### Source data
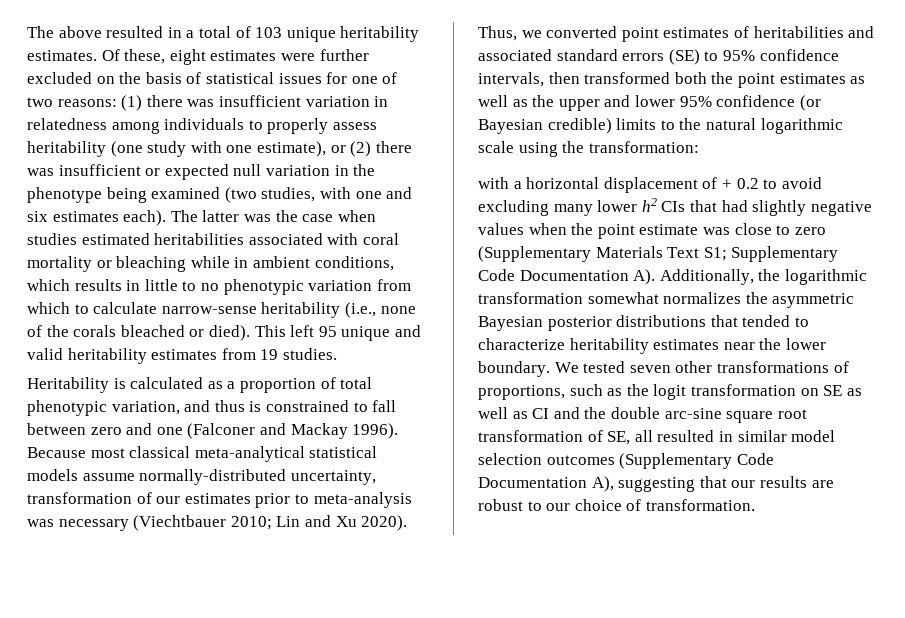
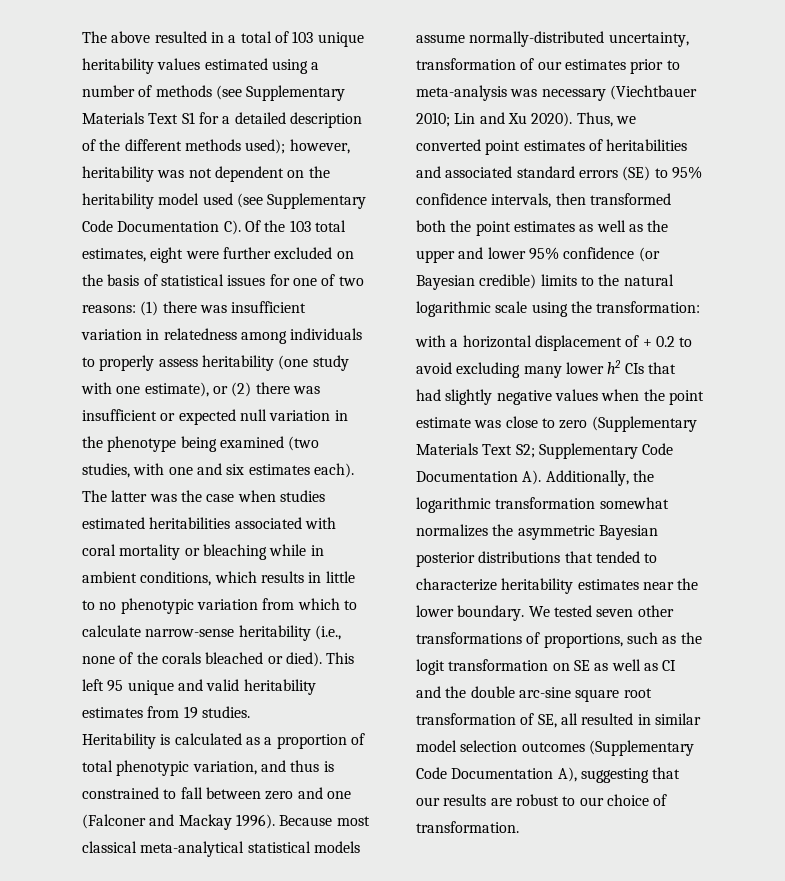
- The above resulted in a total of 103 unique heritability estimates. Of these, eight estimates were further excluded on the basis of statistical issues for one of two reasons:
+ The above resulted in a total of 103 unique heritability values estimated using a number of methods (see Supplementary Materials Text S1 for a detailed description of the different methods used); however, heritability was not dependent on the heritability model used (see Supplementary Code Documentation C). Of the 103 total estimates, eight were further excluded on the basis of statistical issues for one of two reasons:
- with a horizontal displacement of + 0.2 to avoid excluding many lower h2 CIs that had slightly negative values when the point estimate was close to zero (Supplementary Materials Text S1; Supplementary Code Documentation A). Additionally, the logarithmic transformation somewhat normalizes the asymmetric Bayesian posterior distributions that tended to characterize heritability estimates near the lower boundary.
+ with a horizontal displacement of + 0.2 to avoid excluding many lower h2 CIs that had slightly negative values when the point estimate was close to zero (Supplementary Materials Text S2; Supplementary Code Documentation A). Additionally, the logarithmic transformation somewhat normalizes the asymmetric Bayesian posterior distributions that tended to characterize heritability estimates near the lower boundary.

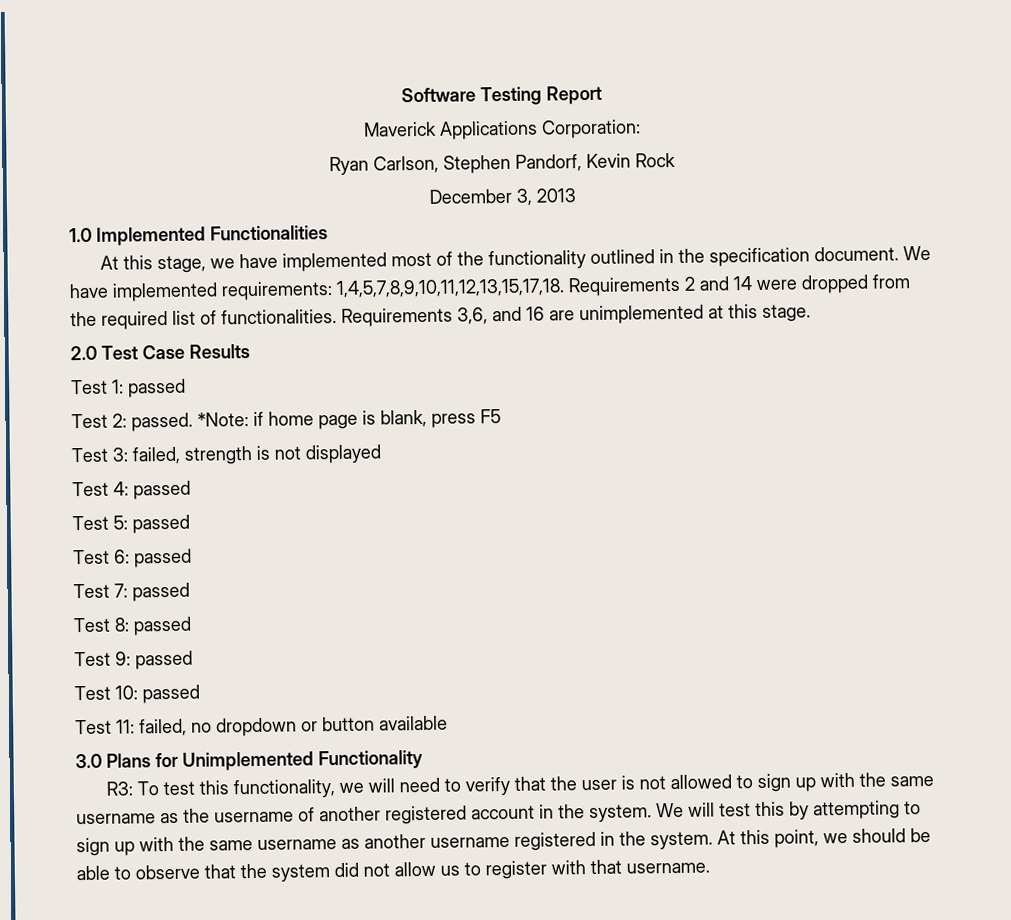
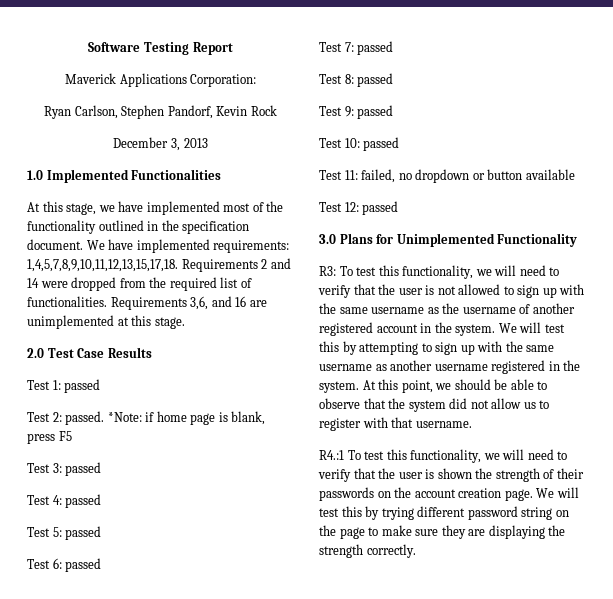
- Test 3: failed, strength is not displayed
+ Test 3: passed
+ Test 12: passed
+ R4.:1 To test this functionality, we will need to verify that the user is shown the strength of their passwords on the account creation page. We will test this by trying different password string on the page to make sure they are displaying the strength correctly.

### Exercise aim
Beginning with the line that has "- Test 3: failed, strength is not displayed", set down each line through the last one above, exactly, and nothing else.

### Solution to the problem
- Test 3: failed, strength is not displayed
+ Test 3: passed
+ Test 12: passed
+ R4.:1 To test this functionality, we will need to verify that the user is shown the strength of their passwords on the account creation page. We will test this by trying different password string on the page to make sure they are displaying the strength correctly.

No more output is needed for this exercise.